Intracellular PHB was detected according to a previously described procedure with slight modification.^45,46 Dried cells were treated at 100°C for 140 min with 1 ml chloroform containing 0.5% (w/v) benzoic acid as an internal standard and 1 ml methanol containing 3% sulfuric acid. After addition of 1 ml distilled water, each solution was agitated for 1 min and centrifuged (1000 ×g, 4°C, 5 min). The lower organic solvent layer of each sample was subjected to gas chromatography (GC) analysis using a GC-2014 instrument (Shimadzu, Kyoto, Japan) and a DB-5 column (30 m × 0.25 mm × 0.25 μm; Agilent Technologies). Helium was used as the carrier gas. Detector and injector temperatures were set to 275 and 230°C, respectively. Initial and end temperatures were set to 60 and 200°C, respectively, with a gradient of 8°C/min. An authentic sample of PHB (Sigma, St. Louis, MO) was also treated as described above and was used for the identification and quantitative determination of PHB.

Isolation of alginate-overproducing mutant

A. vinelandii was grown in G-MB to the exponential growth phase (approximately 0.8 at OD₆₀₀), and the harvested cells obtained by centrifugation were washed with MB buffer (i.e., MB without a carbon source). To create random mutation in the species, the cells were treated with 50 μg/ml N-methyl-N′-nitro-N-nitrosoguanidine (NTG; Sigma) at 30°C for 30 min. The NTG solution was removed from the sample by centrifugation, and the cells were incubated overnight in S-MB. After colony formation on an S-MB plate, the highly mucoid cells were selected as candidates for alginate-overproducing mutants.

Alginate assay

Alginate was assayed according to the method of Knutson and Jeanes.⁴⁷ Briefly, the culture broth (200 μl) was mixed with 0.5 M EDTA (12 μl) and 5 M NaCl (4 μl). Cells were removed from the mixture by centrifugation (7000 ×g, room temperature, 5 min). The supernatant (87.5 μl) was mixed with an ice-chilled mixture of sulfuric acid (732.5 μl) and boric acid solution (17.5 μl; 45 mM KOH and 1 M boric acid) as well as 0.1% (w/v) carbazol (25 μl). The mixture was incubated at 55°C for 30 min, and its absorbance 530 nm was subsequently measured. The alginate concentration in the culture broth was determined based on the calibration using seaweed alginate as a standard.

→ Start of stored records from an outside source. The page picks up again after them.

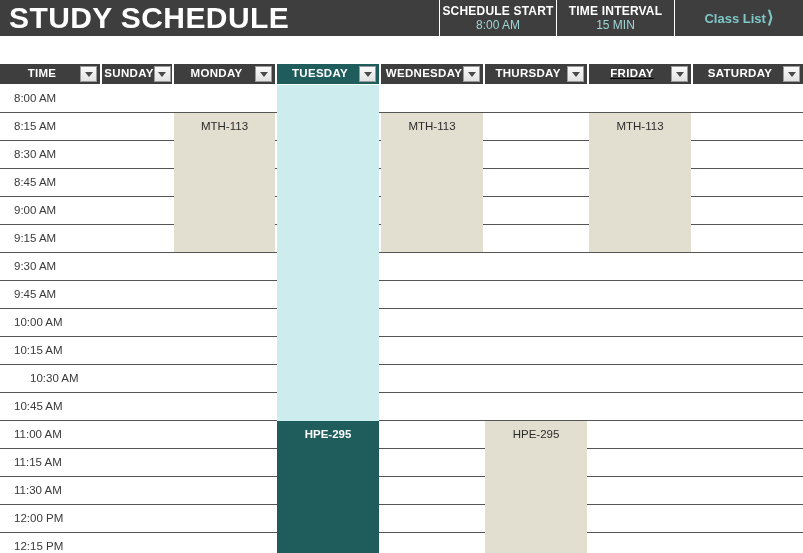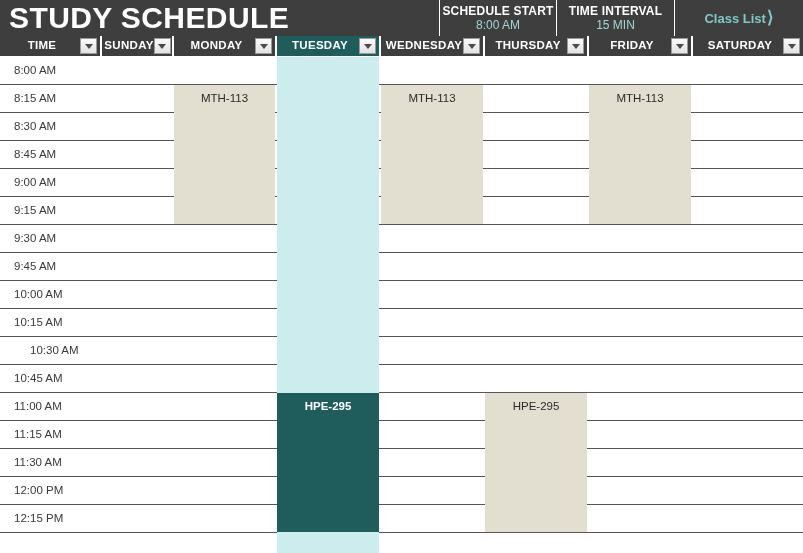--- a/index.html
+++ b/index.html
@@ -105,6 +105,7 @@
     display: flex;
     align-items: stretch;
     border-bottom: 1px solid #ffffff;
+    margin-top: 28px;
   }
 
   .colhead-cell {

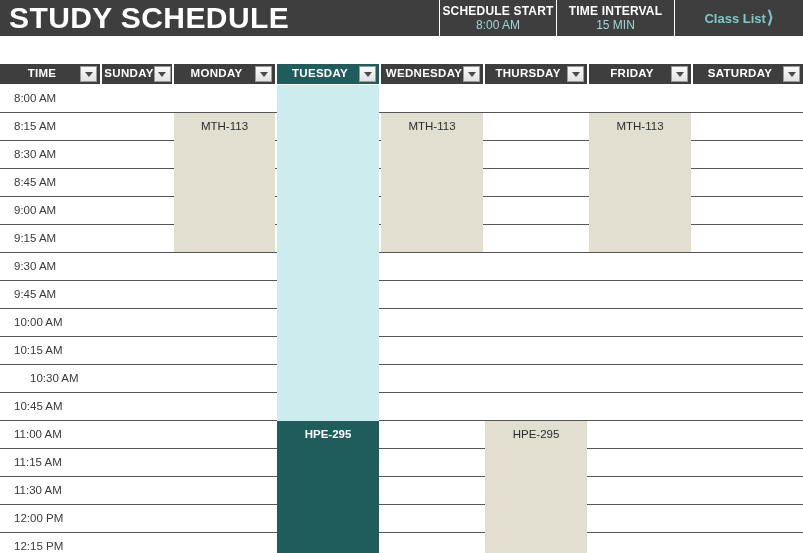--- a/index.html
+++ b/index.html
@@ -283,7 +283,7 @@
           <div class="filter-caret"></div>
         </div>
       </div>
-      <div class="colhead-cell" style="width: 104px; flex: 0 0 104px;">
+      <div class="colhead-cell" style="width: 104px; flex: 0 0 104px; text-decoration: underline;">
         <span class="colhead-label">FRIDAY</span>
         <div class="filter-btn">
           <div class="filter-caret"></div>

Disclosure of Potential Conflicts of Interest

No potential conflicts of interest were disclosed.

Funding

This work was supported by Promotion of Basic Research Activities for Innovative Bioscience (PROBRAIN) in Japan (to KM), Grants-in-Aid from the Japan Society for the Promotion of Science (to KM and WH), and by the Research Grant (to WH) from Japan Soap and Detergent Association.